ウーバーのCEO、ドーラ・コスロウシャヒ氏が、AI(人工知能)と自動運転技術を活用した同社の未来戦略について語った。ニューヨークで開催された年次イベント「GO-GET」に合わせたインタビューで、コスロウシャヒ氏はウーバーを「何でも屋」のアプリへと進化させる構想を明らかにした。

「何でも屋」アプリへの進化

今年の大きな発表は、ウーバーが旅行プラットフォームとしての可能性をさらに広げていることだ。具体的には、エクスペディアとの提携により、ウーバーアプリからホテルの予約ができるようになった。さらに、配車サービスの到着時にコーヒーやスナックを注文できる機能、さらには個人ショッピングサービスの提供も開始されている。

コスロウシャヒ氏は、これらのサービスを「何でも屋」と呼ぶほど、ウーバーを生活のあらゆるニーズに応えるプラットフォームに育て上げる構想を描いている。しかし、その一方で、AI企業が「チャットボットがすべての手配を行う」と謳う中、ユーザー体験の主導権を握る圧力が高まっていることも認めた。

AIとの連携:現状と課題

昨年のインタビューで、コスロウシャヒ氏はAIとの提携に前向きな姿勢を示していたが、実際に導入されたAI機能は「ぎこちなく、使いづらい」と感じるユーザーも多いという。例えば、AIが車の手配を行う機能は、アプリを直接操作するよりもはるかに遅いと指摘された。

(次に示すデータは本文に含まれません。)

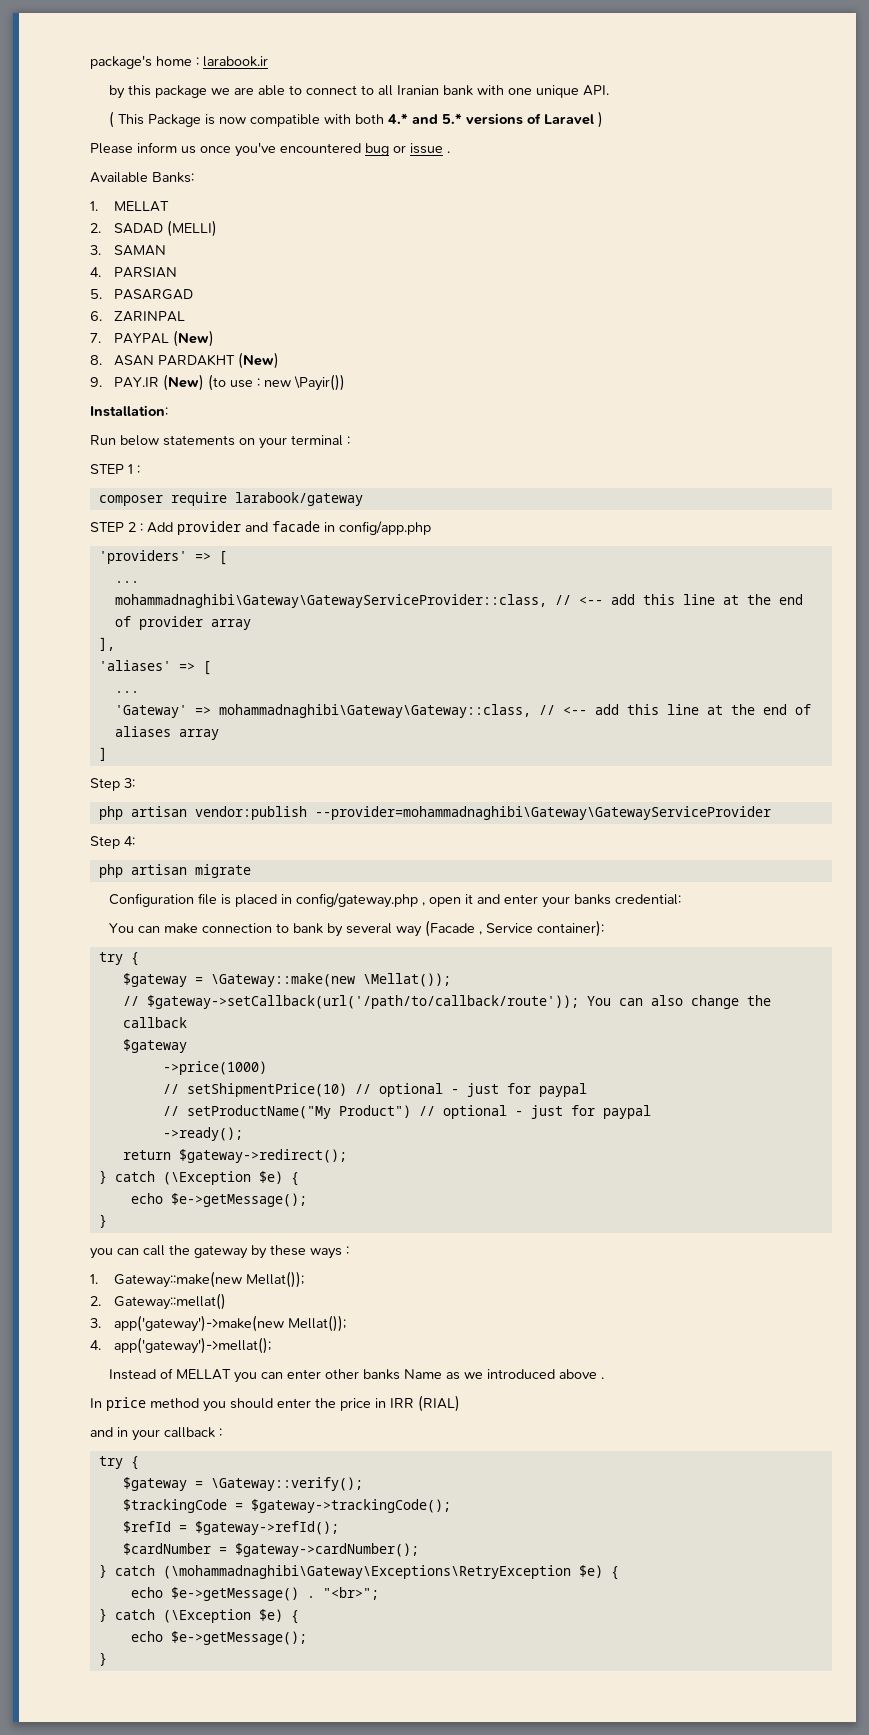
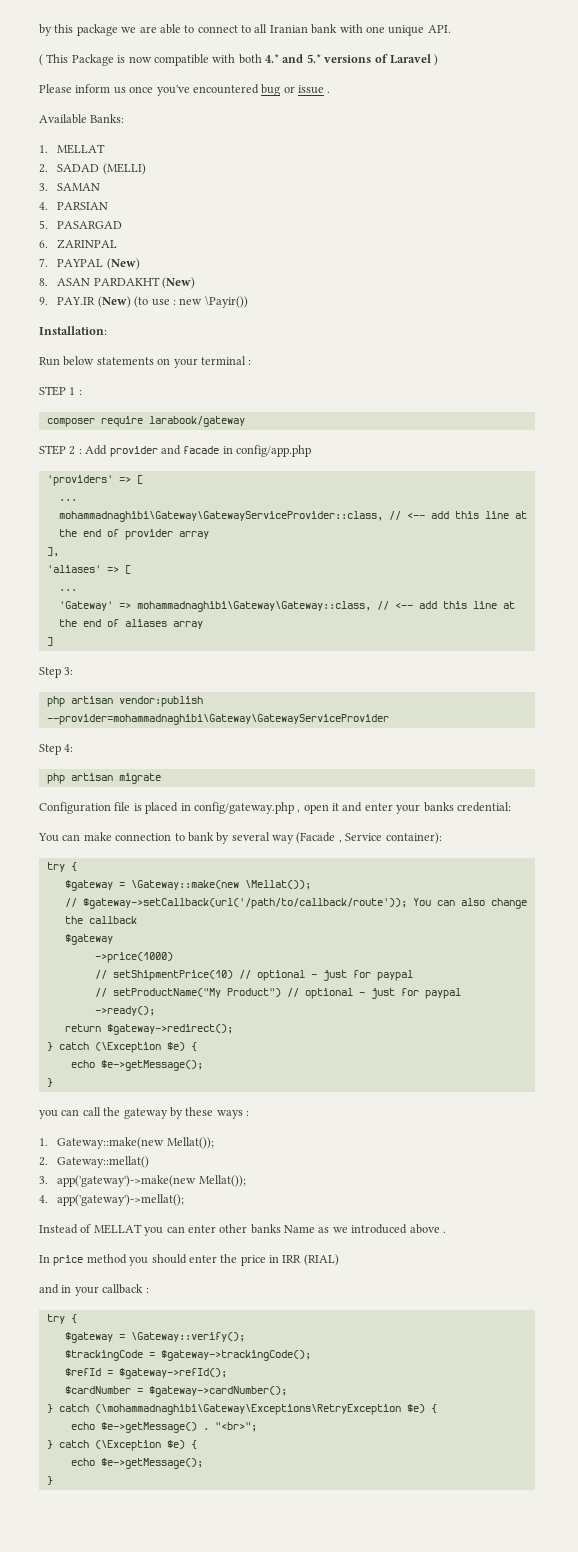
[90,55,268,69] package's home : larabook.ir // -> (39, 30) none

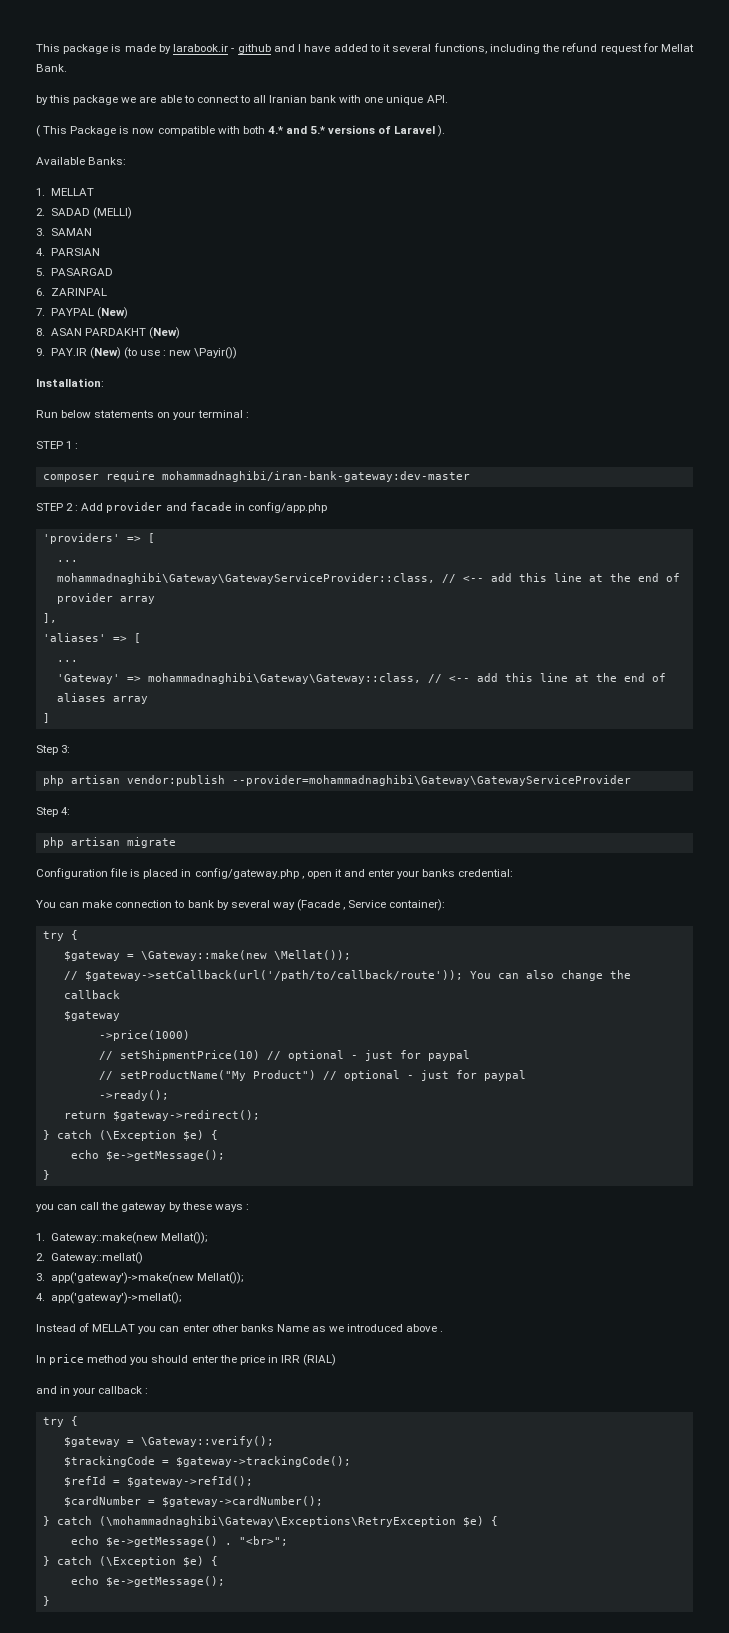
(39, 30) none -> [36,43,694,54] [36,64,67,72] This package is made by larabook.ir - github and I have added to it several functions, including the refund request for Mellat Bank. //
[434,54,439,66] [39,84,331,96] ) // Please inform us once you've encountered bug or issue . -> [437,125,446,137] ).
[148,416,245,427] larabook/gateway -> [161,471,470,482] mohammadnaghibi/iran-bank-gateway:dev-master

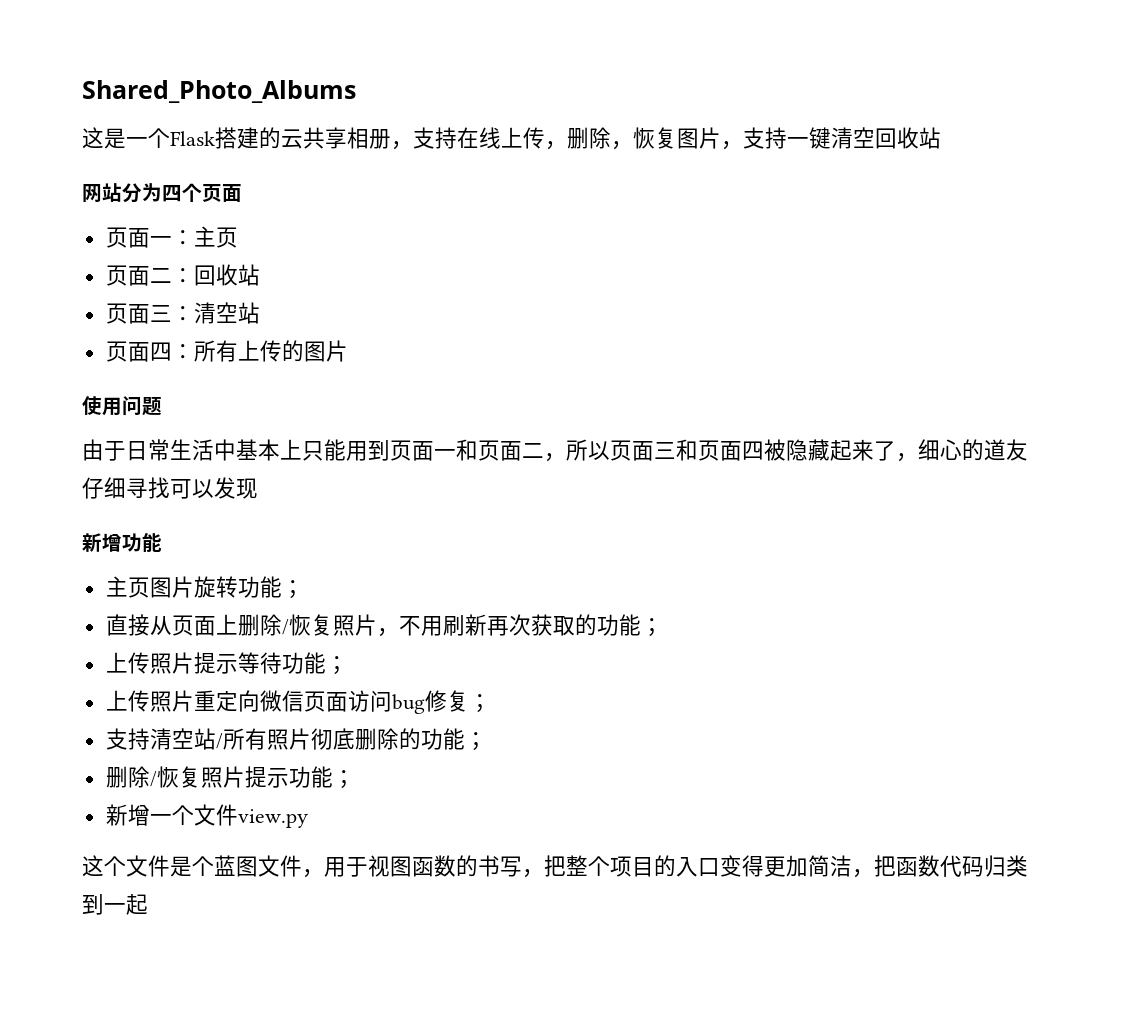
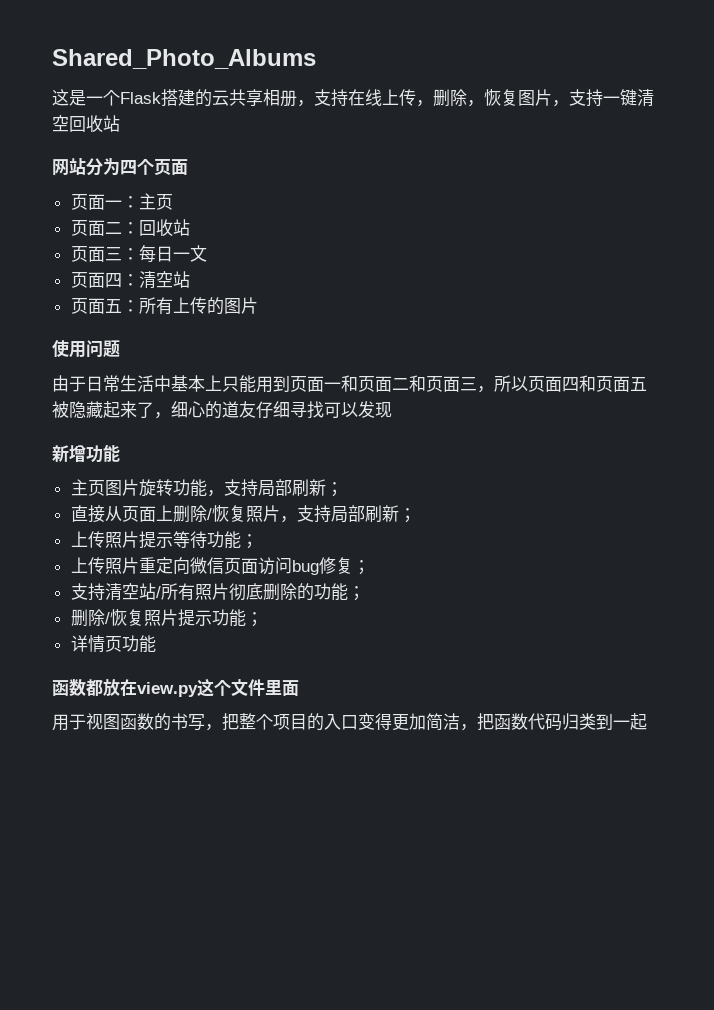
(194, 313) none -> [138,245,207,262] [70,272,139,288] 每日一文 // 页面四：
[149,342,172,361] 四 -> [104,299,122,313] 五
(544, 450) none -> [409,375,477,392] 和页面三
[654,439,764,461] 三和页面四 -> [562,375,647,392] 四和页面五
(282, 587) none -> [206,479,326,497] ，支持局部刷新
[398,614,641,636] 不用刷新再次获取的功能 -> [296,505,399,523] 支持局部刷新
[105,804,238,826] 新增一个文件 -> [70,635,156,653] [52,679,137,696] 详情页功能 // 函数都放在
(308, 818) // -> (198, 689) none
[170,855,324,878] 是个蓝图文件， -> [265,680,299,696] 里面 //

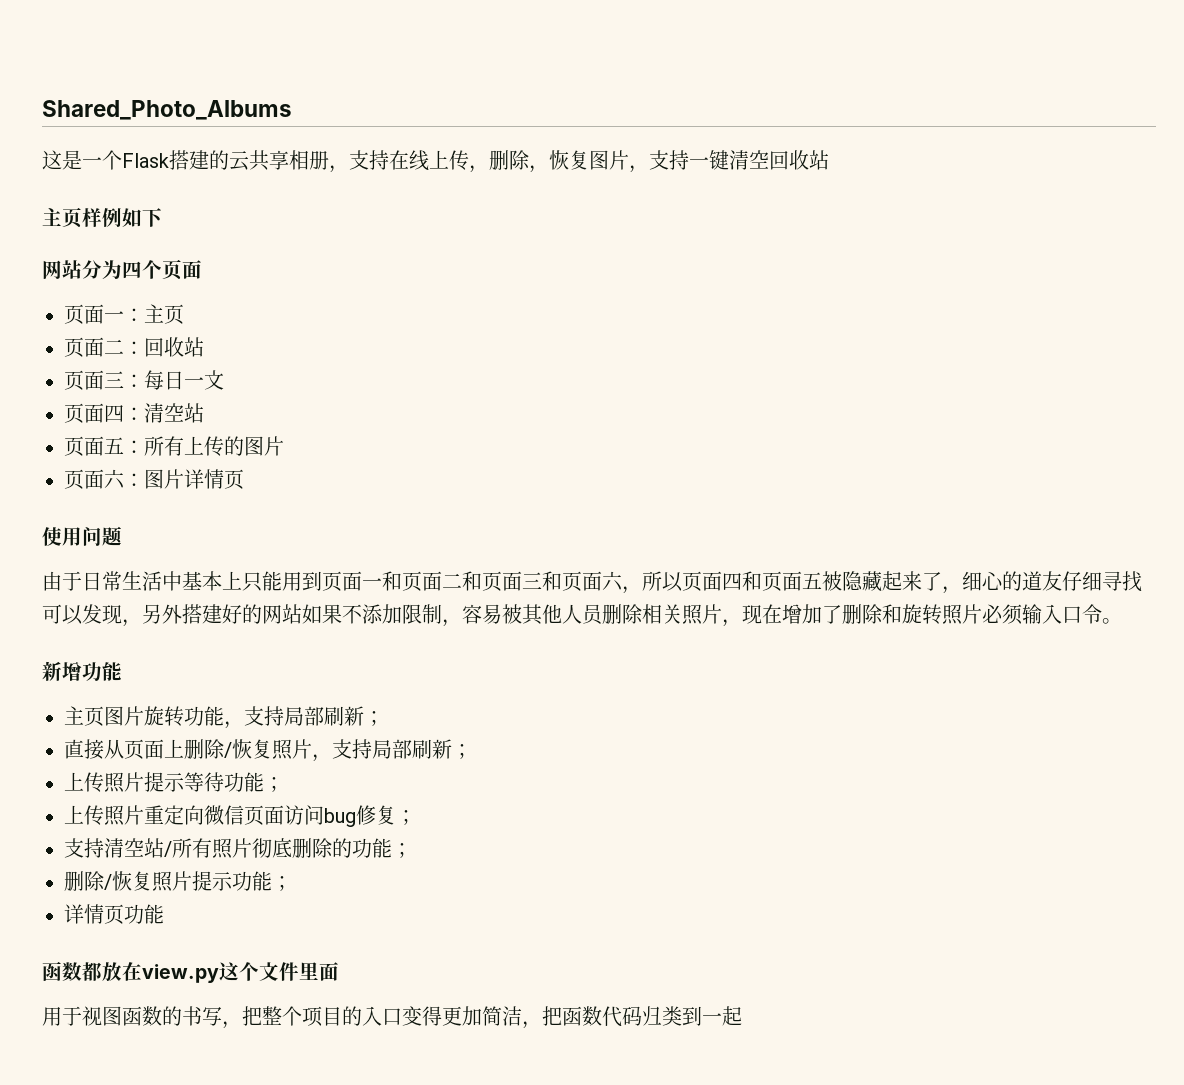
(120, 123) none -> [42,207,162,228] // 主页样例如下
(258, 305) none -> [64,469,244,489] // 页面六：图片详情页
(477, 384) none -> [542,571,623,591] 和页面六
(392, 410) none -> [122,604,1122,627] ，另外搭建好的网站如果不添加限制，容易被其他人员删除相关照片，现在增加了删除和旋转照片必须输入口令。

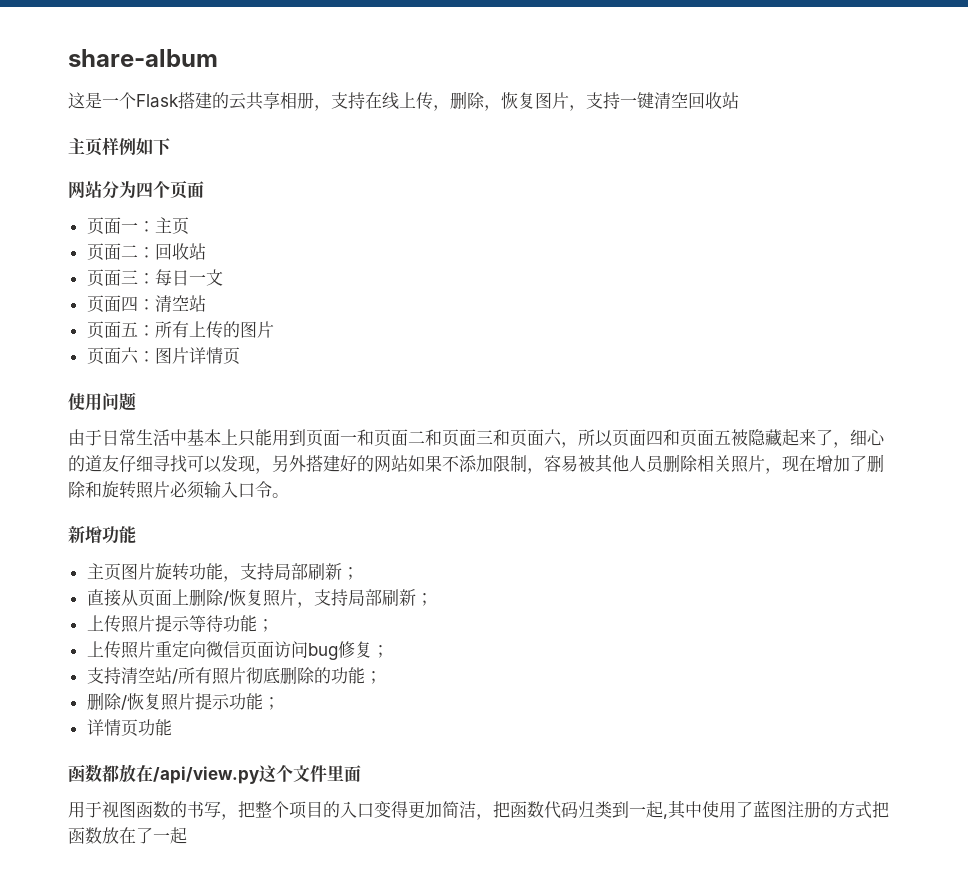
[42,100,292,120] Shared_Photo_Albums -> [68,49,218,67] share-album
[142,964,219,983] view.py -> [153,766,259,784] /api/view.py
(742, 1016) none -> [663,800,889,819] [68,827,187,844] ,其中使用了蓝图注册的方式把函数放在了一起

「現時点では、AIがすべてを完璧にこなすわけではない。しかし、将来的には大きな可能性を秘めている」とコスロウシャヒ氏は語った。現在の課題は、AIがいかに自然で直感的なユーザー体験を提供できるかどうかだ。

AIが変えるソフトウェア開発と組織構造

同社のCTOが4月までに年間のトークン予算を使い切ったことを発表した直後、コスロウシャヒ氏はAIツールの導入がソフトウェア開発の在り方を根本から変えつつあると認めた。AIコーディングツールやエージェントシステムの台頭により、プロダクトマネージャー、デザイナー、エンジニアの役割が再定義されつつある。

「AIがコードを書き、テストを行う時代が来れば、私たちのチーム構成も変わらざるを得ない。しかし、その一方で、人間の判断力や創造性がますます重要になる」とコスロウシャヒ氏は述べた。

自動運転車への投資とドライバーの未来

ウーバーは、自動運転車の開発に多額の投資を行っており、特にリビアンへの出資が注目を集めている。コスロウシャヒ氏は、技術の進化に伴い、どのようなマイルストーンを設定しているのかを明らかにした。

「自動運転車が実用化されれば、ドライバーの役割は大きく変わる。しかし、完全な置き換えにはまだ時間がかかる。当面は、人間とロボットが共存する時代が続くだろう」と語った。

その一方で、自動運転車が普及した場合、現在のドライバーたちの雇用はどうなるのかという問いに対し、コスロウシャヒ氏は「新たな役割やサービスを提供することで、雇用を維持していきたい」と述べた。

AIがCEOを置き換える日は来るのか?

インタビューの最後に、コスロウシャヒ氏に「AIがCEOの役割を果たす日は来るのか?」と尋ねたところ、意外な答えが返ってきた。

「ウーバーには既に、AIがCEOの役割を一部担う『暴走AI』が存在する。しかし、完全な置き換えはまだまだ先の話だ」とジョーク交じりに語った。

「AIは意思決定を支援するツールとして進化しているが、最終的な判断は人間が行うべきだ。特に、倫理的な判断や社会的責任を伴う意思決定は、人間だからこそできることだ」と強調した。

まとめ

ウーバーは、AIと自動運転技術を活用した新たなサービス展開を進めている。しかし、技術の進化とともに、組織構造や雇用の在り方も変化を迫られている。コスロウシャヒ氏は、人間とAIの共存を前提とした未来像を描いているが、その実現にはまだ多くの課題が残されている。